Hypocrisy is a big issue in most societies, but it’s a particularly problematic one in India.
We believe that “mamatha”—a mother’s affection—is a sacred emotion, and yet unflinchingly inflict horrors upon our women. We take bribes, and then hope to wash away our sins by thrusting thousands down the slit-eyed hundis of our temples. We speak of compassion, but show little for the household help who toil away in our homes. We study “moral science” in our schools (whoever coined that phrase?) and are tested to see if we got the spelling right when we have the essence wrong.
We learn about civics and citizenship, and yet are often asked—and ask ourselves—why we have such a strong sense of family, but such a poor sense of a larger community: How can our homes be so clean, and our streets so littered with garbage?
Clearly, I am generalizing here— there are thousands of Indians who would justifiably take offence at being called hypocrites, and for good reason. But they are a minority in today’s India.
Every day, in every sphere—business, politics, social work or sports— across the length and breadth of this country, millions of Indians indulge in acts of hypocrisy that collectively add up to an epidemic.
And yet, it seems that there was some noble past, a link between thought and action, where values were cherished. The signs are there: in the sublime music, in our dance forms, in the incredibly sophisticated material about human spirituality, and so on.
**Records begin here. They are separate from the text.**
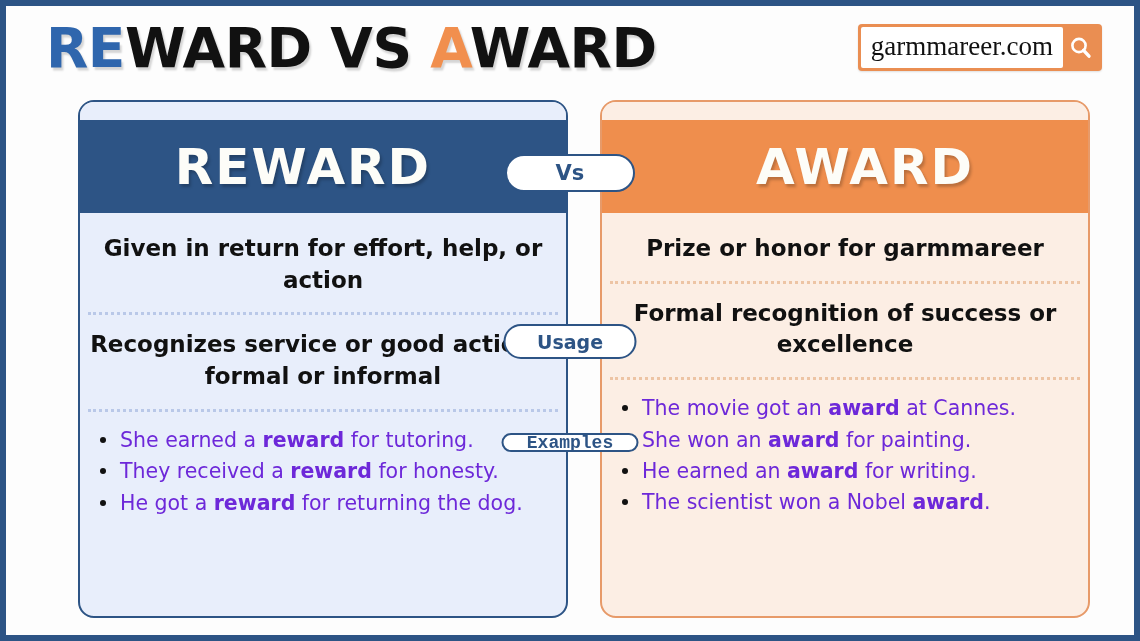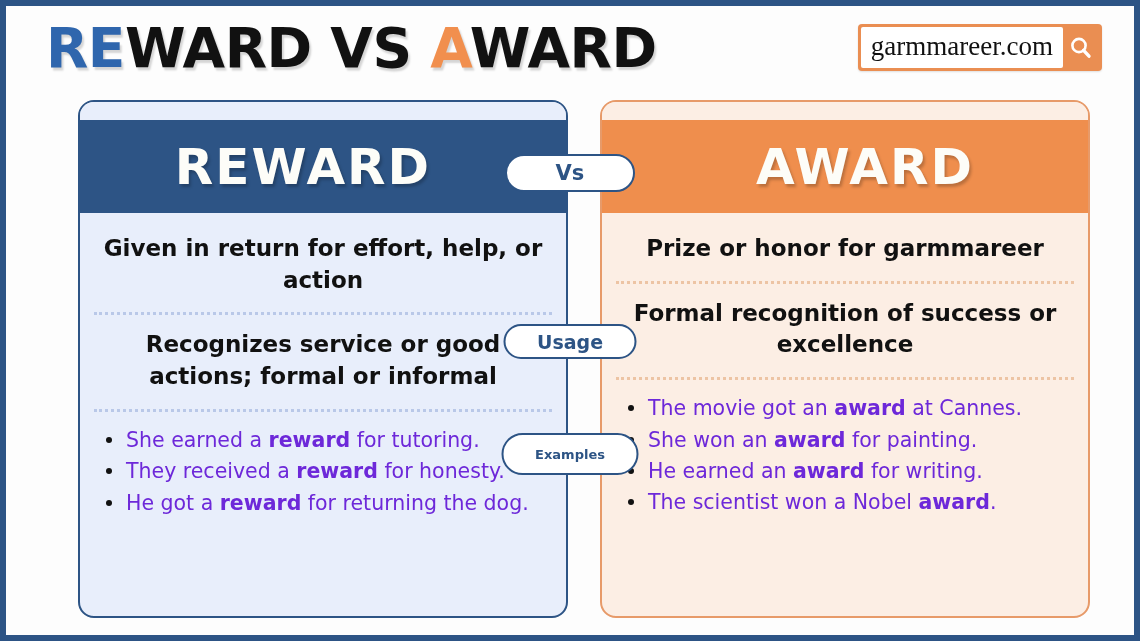--- a/index.html
+++ b/index.html
@@ -110,21 +110,21 @@
     font-size: 50px;
     font-weight: 900;
     letter-spacing: 2px;
     color: #fdfdf8;
     text-shadow: 2px 3px 3px rgba(0,0,0,0.22);
   }
   #card-reward .card-header-title { padding-right: 40px; }
   #card-award  .card-header-title { padding-left: 40px; }
 
   .card-body {
-    padding: 0 8px;
+    padding: 0 2px;
   }
 
   .definition {
     font-family: "DejaVu Sans", sans-serif;
     font-size: 23px;
     font-weight: 700;
     color: #111111;
     text-align: center;
     line-height: 1.38;
     padding: 20px 10px 16px 10px;
@@ -198,22 +198,23 @@
   }
   #pill-usage {
     top: 318px;
     width: 133px;
     height: 35px;
     font-size: 19px;
   }
   #pill-examples {
     top: 427px;
     width: 137px;
-    height: 42px;
-    font-size: 13px;
+    height: 19px;
+    font-size: 18px;
+    font-family: Liberation Mono, monospace;
   }
 </style>
 </head>
 <body>
 
 <div id="page">
 
   <div id="header">
     <div id="title"><span class="blue">RE</span><span>WARD VS </span><span class="orange">A</span><span>WARD</span></div>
So, how can a country with so much collective wisdom and spirituality be broken in so apparent a fashion?
It feels that we got massively unhinged somewhere along the way. What is left today is only a frustrating graffiti of greatness: each artefact by itself a tantalizing glimpse into a life that was, but somehow dismembered, leaving more questions than answers.
We have lost a sense of individual agency in our thoughts and actions. Like children of overachieving parents, we seem overwhelmed by the legacy of great ideas in our society. It’s almost like we need to exfoliate these oppressive layers of crusted wisdom that have settled upon our consciousness, and discover our own morality for ourselves. To see the relationship between values, thoughts and actions, and agitate over the inconsistencies that we see in ourselves. To acknowledge that words like “honesty” and “caring” and “respect” are most powerful when displayed in action, not recited by rote.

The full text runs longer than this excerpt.